Items from a dataset:

——————————

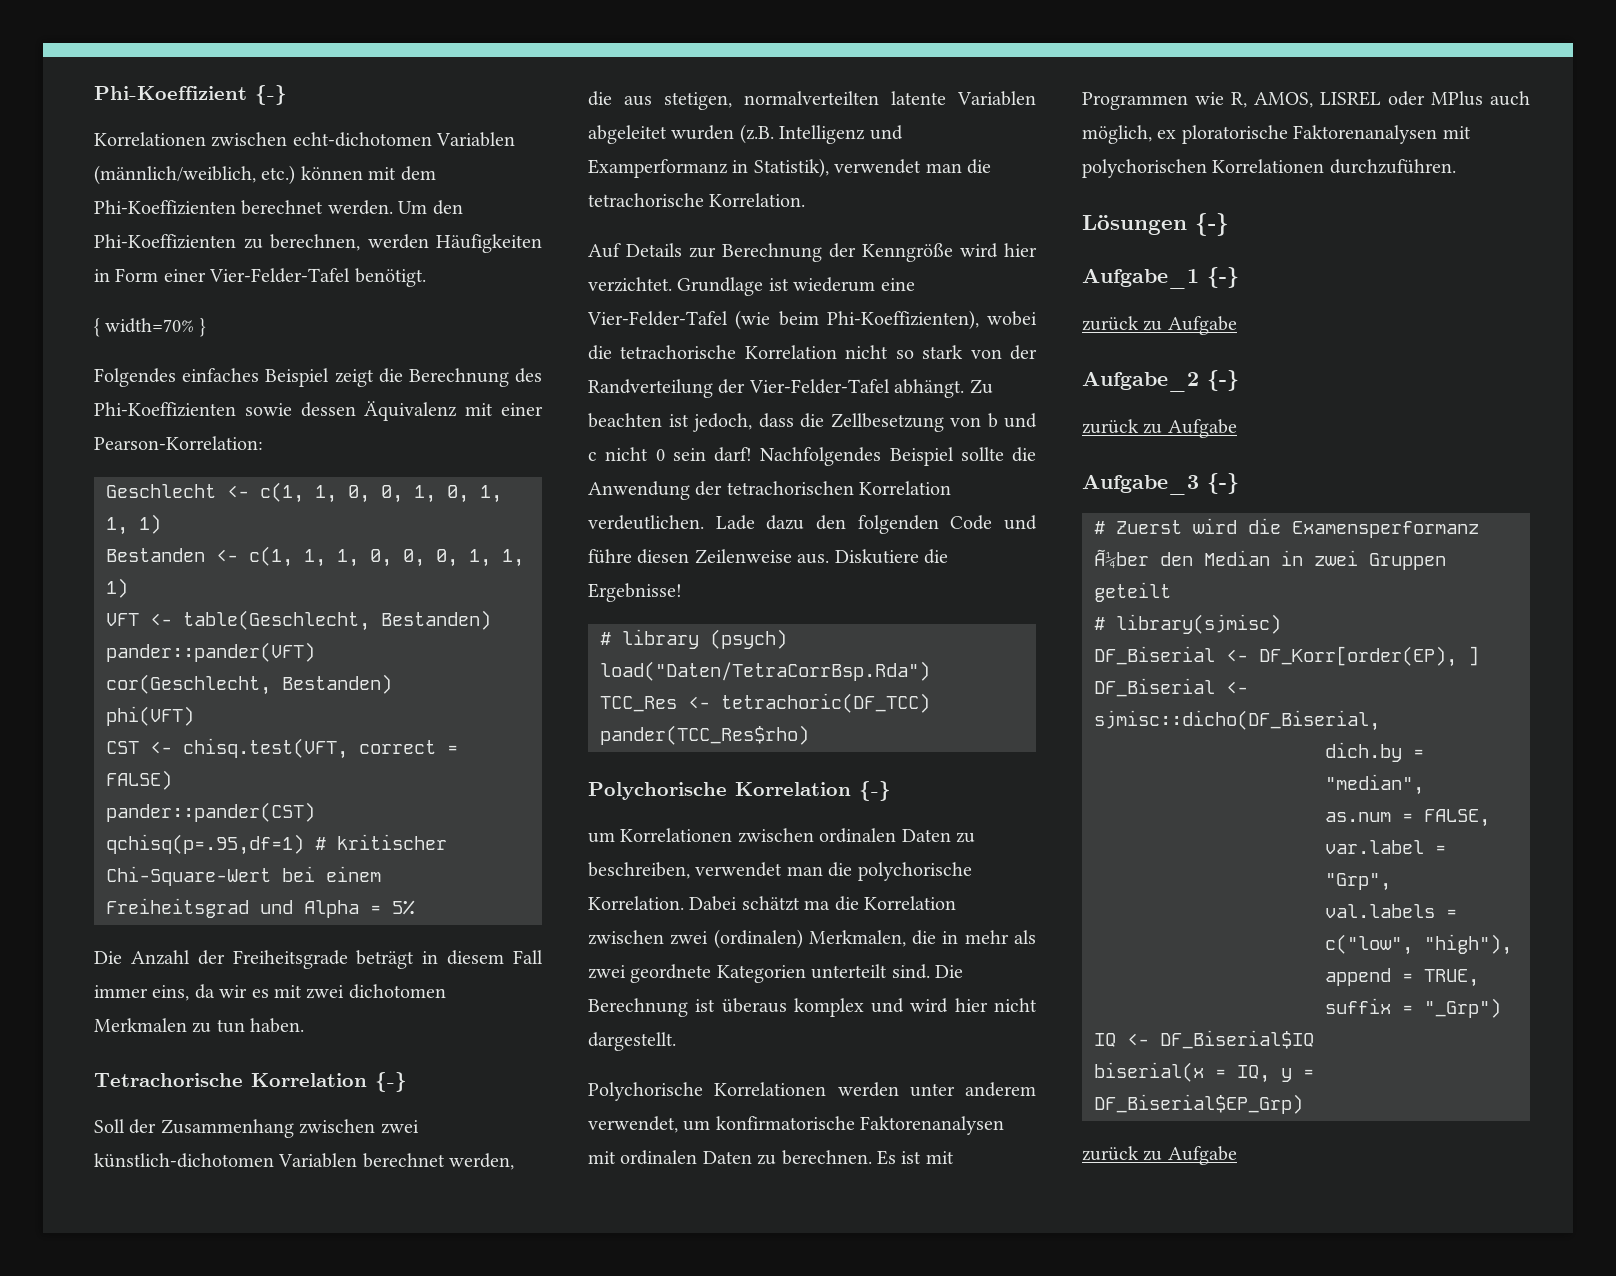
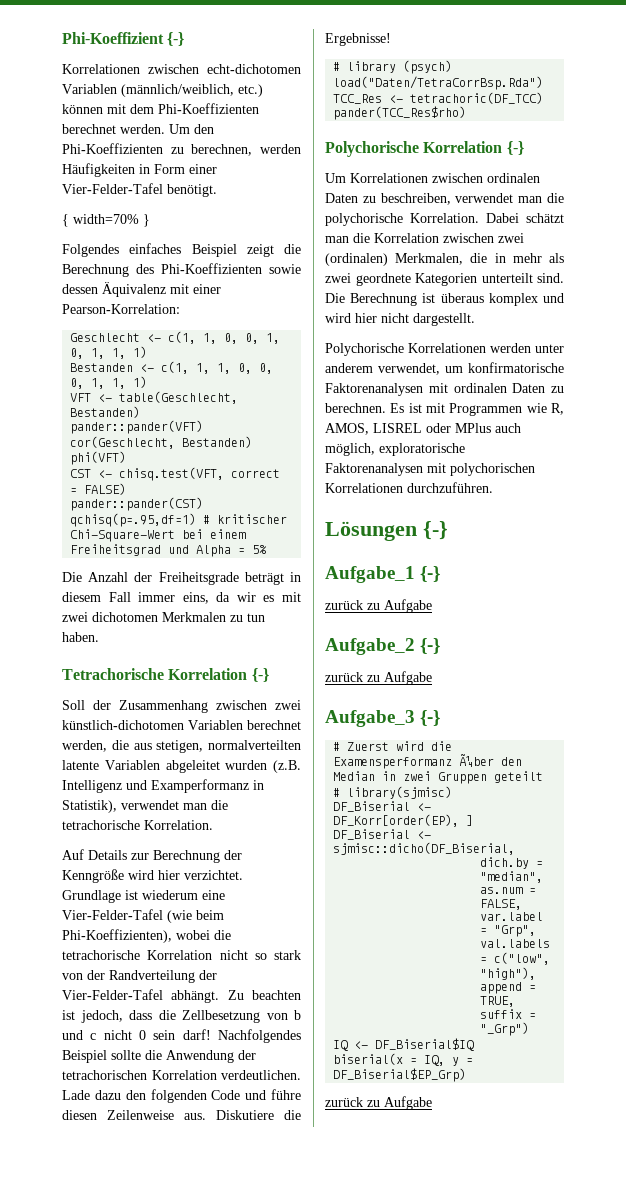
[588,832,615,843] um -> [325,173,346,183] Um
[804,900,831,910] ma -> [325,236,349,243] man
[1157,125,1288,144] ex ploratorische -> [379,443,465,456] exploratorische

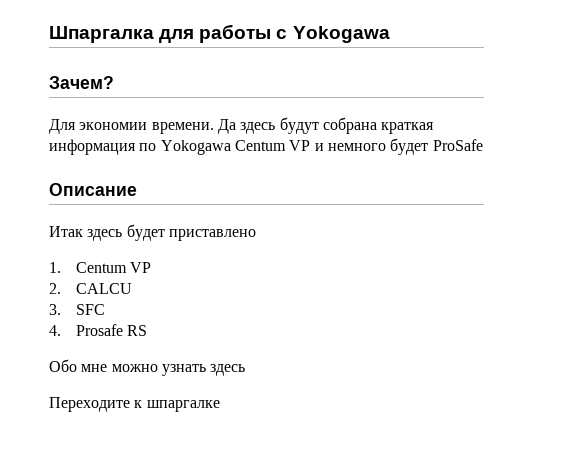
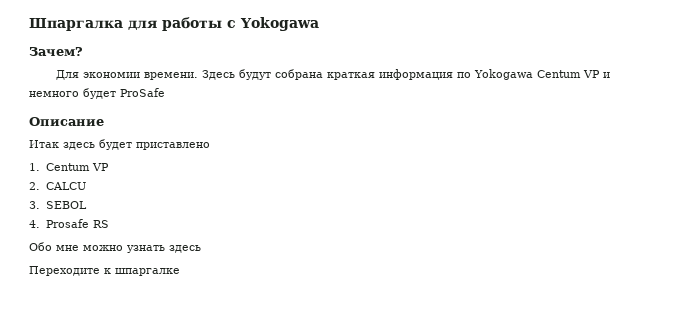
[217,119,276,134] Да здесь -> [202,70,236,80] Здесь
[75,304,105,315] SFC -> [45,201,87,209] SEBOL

——————————

Return, exactly as they stand, all of the lines above, but not the pictures.

[588,832,615,843] um -> [325,173,346,183] Um
[804,900,831,910] ma -> [325,236,349,243] man
[1157,125,1288,144] ex ploratorische -> [379,443,465,456] exploratorische

[217,119,276,134] Да здесь -> [202,70,236,80] Здесь
[75,304,105,315] SFC -> [45,201,87,209] SEBOL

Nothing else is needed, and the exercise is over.